§ PROVIDED RECORDS
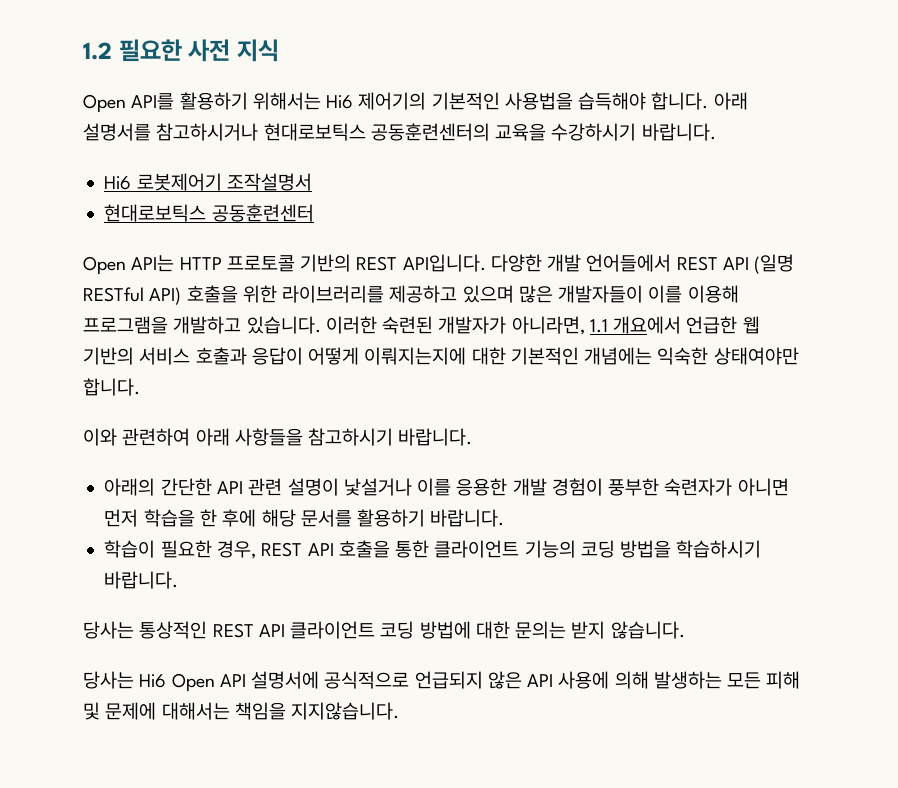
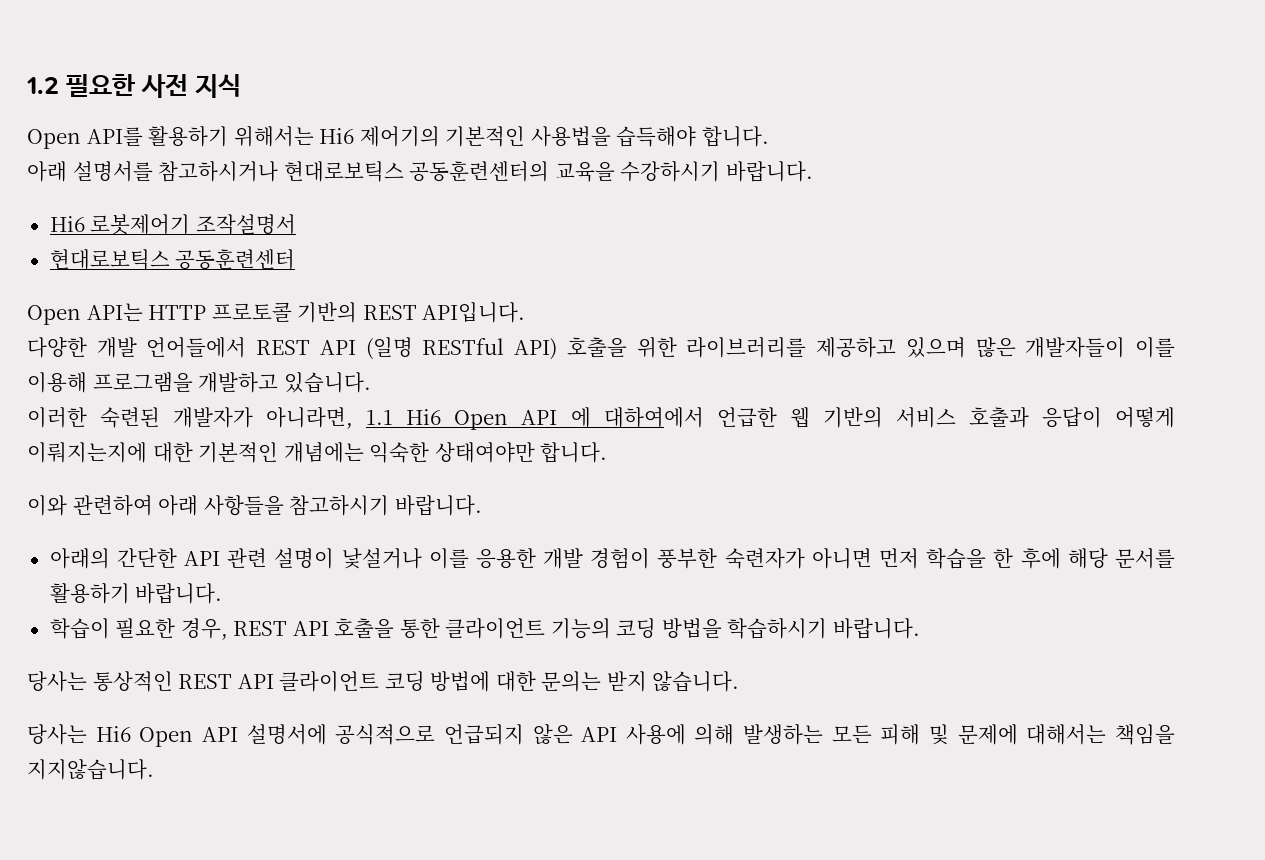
- Open API를 활용하기 위해서는 Hi6 제어기의 기본적인 사용법을 습득해야 합니다. 아래 설명서를 참고하시거나 현대로보틱스 공동훈련센터의 교육을 수강하시기 바랍니다.
+ Open API를 활용하기 위해서는 Hi6 제어기의 기본적인 사용법을 습득해야 합니다.
+ 아래 설명서를 참고하시거나 현대로보틱스 공동훈련센터의 교육을 수강하시기 바랍니다.
- Open API는 HTTP 프로토콜 기반의 REST API입니다. 다양한 개발 언어들에서 REST API (일명 RESTful API) 호출을 위한 라이브러리를 제공하고 있으며 많은 개발자들이 이를 이용해 프로그램을 개발하고 있습니다. 이러한 숙련된 개발자가 아니라면, 1.1 개요에서 언급한 웹 기반의 서비스 호출과 응답이 어떻게 이뤄지는지에 대한 기본적인 개념에는 익숙한 상태여야만 합니다.
+ Open API는 HTTP 프로토콜 기반의 REST API입니다.
+ 다양한 개발 언어들에서 REST API (일명 RESTful API) 호출을 위한 라이브러리를 제공하고 있으며 많은 개발자들이 이를 이용해 프로그램을 개발하고 있습니다.
+ 이러한 숙련된 개발자가 아니라면, 1.1 Hi6 Open API 에 대하여에서 언급한 웹 기반의 서비스 호출과 응답이 어떻게 이뤄지는지에 대한 기본적인 개념에는 익숙한 상태여야만 합니다.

§ WHAT IS EXPECTED
Looking at the listing above, which lines hold "개발자들이"? Copy every such line.

§ YOUR RESPONSE
- Open API는 HTTP 프로토콜 기반의 REST API입니다. 다양한 개발 언어들에서 REST API (일명 RESTful API) 호출을 위한 라이브러리를 제공하고 있으며 많은 개발자들이 이를 이용해 프로그램을 개발하고 있습니다. 이러한 숙련된 개발자가 아니라면, 1.1 개요에서 언급한 웹 기반의 서비스 호출과 응답이 어떻게 이뤄지는지에 대한 기본적인 개념에는 익숙한 상태여야만 합니다.
+ 다양한 개발 언어들에서 REST API (일명 RESTful API) 호출을 위한 라이브러리를 제공하고 있으며 많은 개발자들이 이를 이용해 프로그램을 개발하고 있습니다.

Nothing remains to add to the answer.